- DATA LISTING -
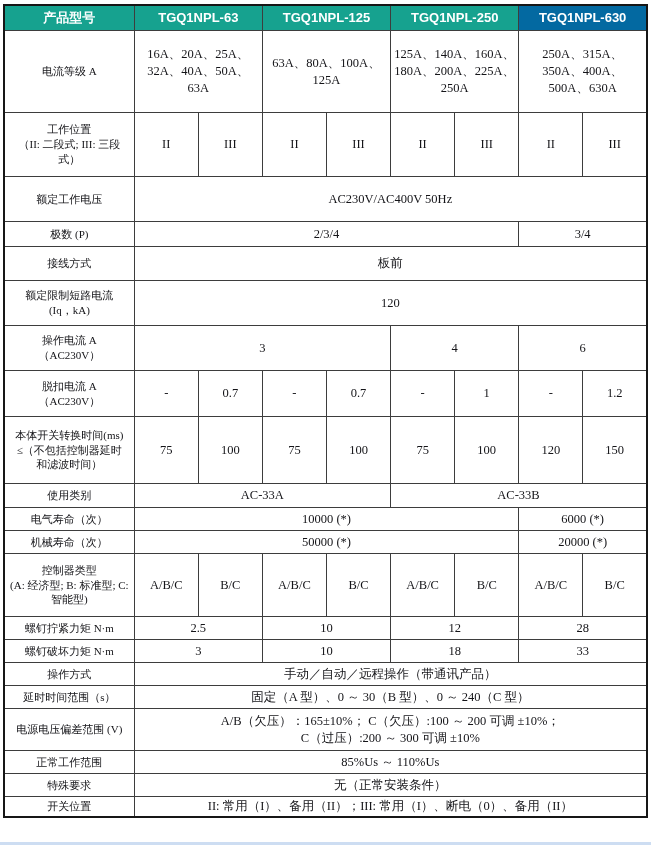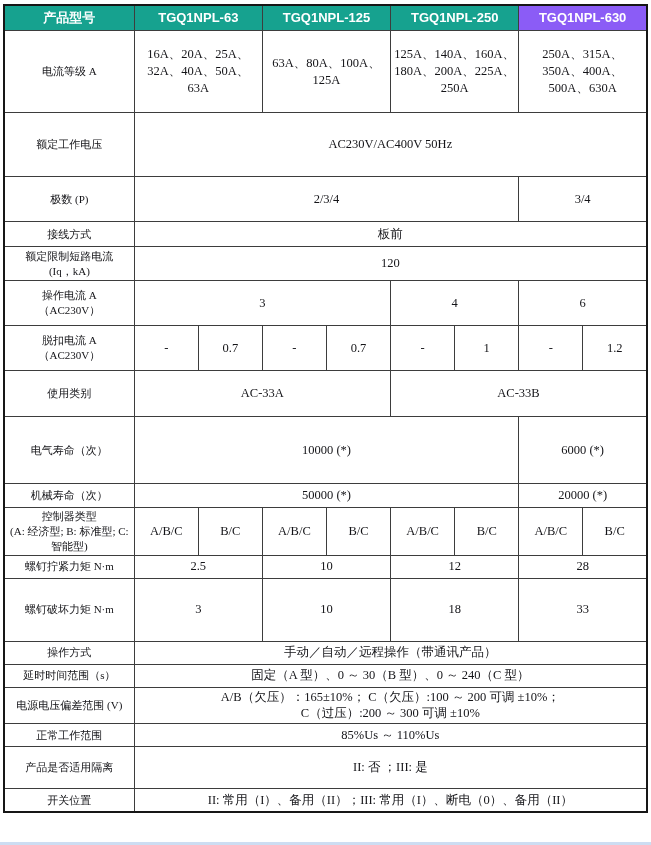"TGQ1NPL-630" th { background: #8b5cf6 -> #0369a1 }
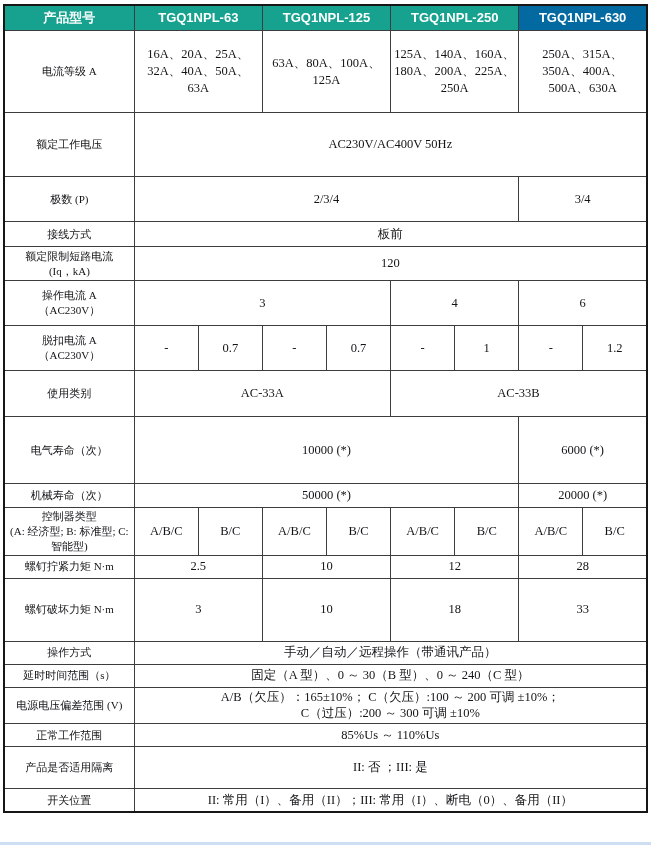"工作位置" tr { html: none -> <tr> <td>工作位置 （II: 二段式; III: 三段式）</td> <td>II</td> <td>III</td> <td>II</td> <td>III</td> <td>II</td> <td>III</td> <td>II</td> <td>III</td> </tr> }
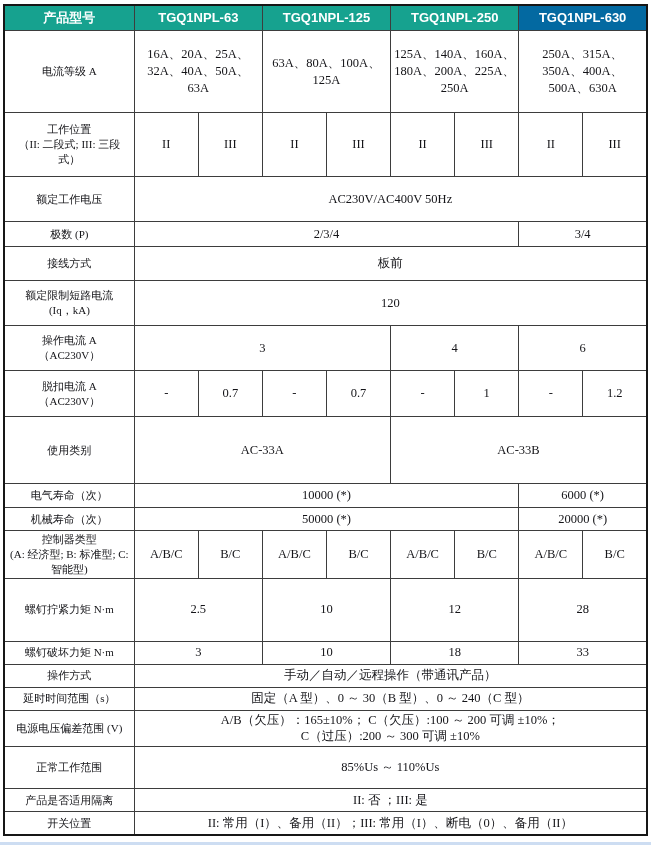"本体开关转换时间(ms)" tr { html: none -> <tr> <td>本体开关转换时间(ms) ≤（不包括控制器延时 和滤波时间）</td> <td>75</td> <td>100</td> <td>75</td> <td>100</td> <td>75</td> <td>100</td> <td>120</td> <td>150</td> </tr> }
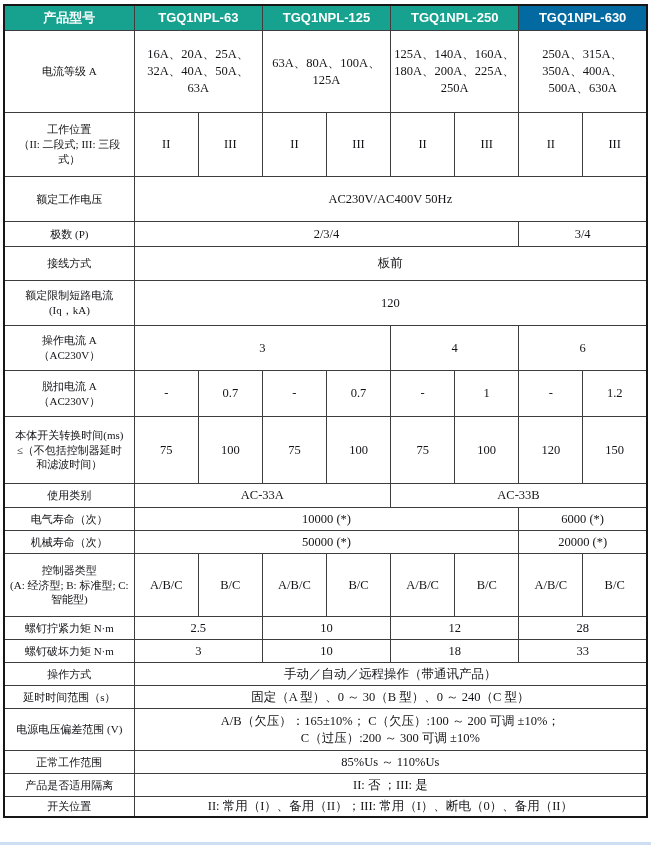"特殊要求" tr { html: none -> <tr> <td>特殊要求</td> <td>无（正常安装条件）</td> </tr> }
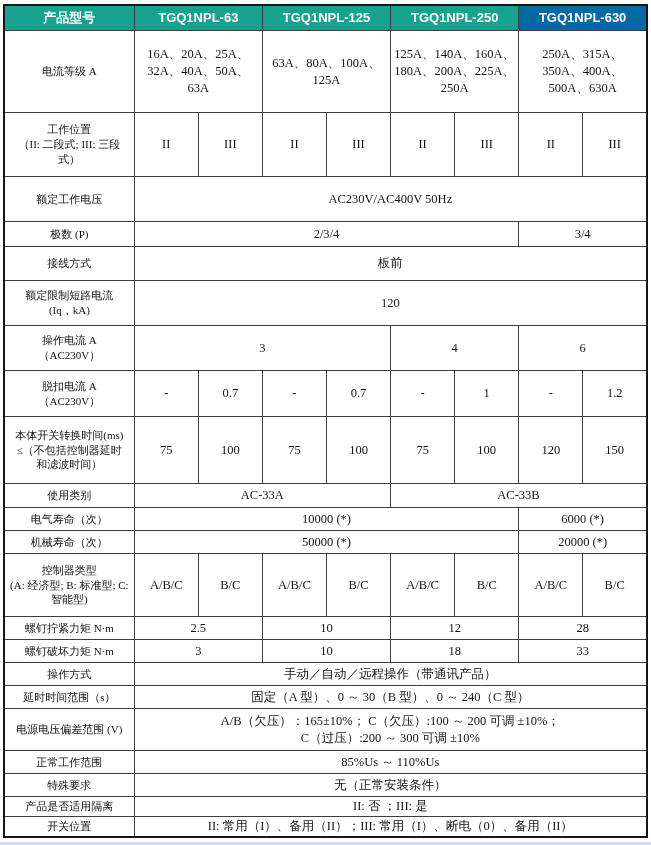"产品是否适用隔离" tr { html: <tr> <td>产品是否适用隔离</td> <td>II: 否 ；III: 是</td> </tr> -> none }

- ACTIVITY -
With the pictures omitted, repeat the full set of records above exactly.

- WRITTEN SOLUTION -
"TGQ1NPL-630" th { background: #8b5cf6 -> #0369a1 }
"工作位置" tr { html: none -> <tr> <td>工作位置 （II: 二段式; III: 三段式）</td> <td>II</td> <td>III</td> <td>II</td> <td>III</td> <td>II</td> <td>III</td> <td>II</td> <td>III</td> </tr> }
"本体开关转换时间(ms)" tr { html: none -> <tr> <td>本体开关转换时间(ms) ≤（不包括控制器延时 和滤波时间）</td> <td>75</td> <td>100</td> <td>75</td> <td>100</td> <td>75</td> <td>100</td> <td>120</td> <td>150</td> </tr> }
"特殊要求" tr { html: none -> <tr> <td>特殊要求</td> <td>无（正常安装条件）</td> </tr> }
"产品是否适用隔离" tr { html: <tr> <td>产品是否适用隔离</td> <td>II: 否 ；III: 是</td> </tr> -> none }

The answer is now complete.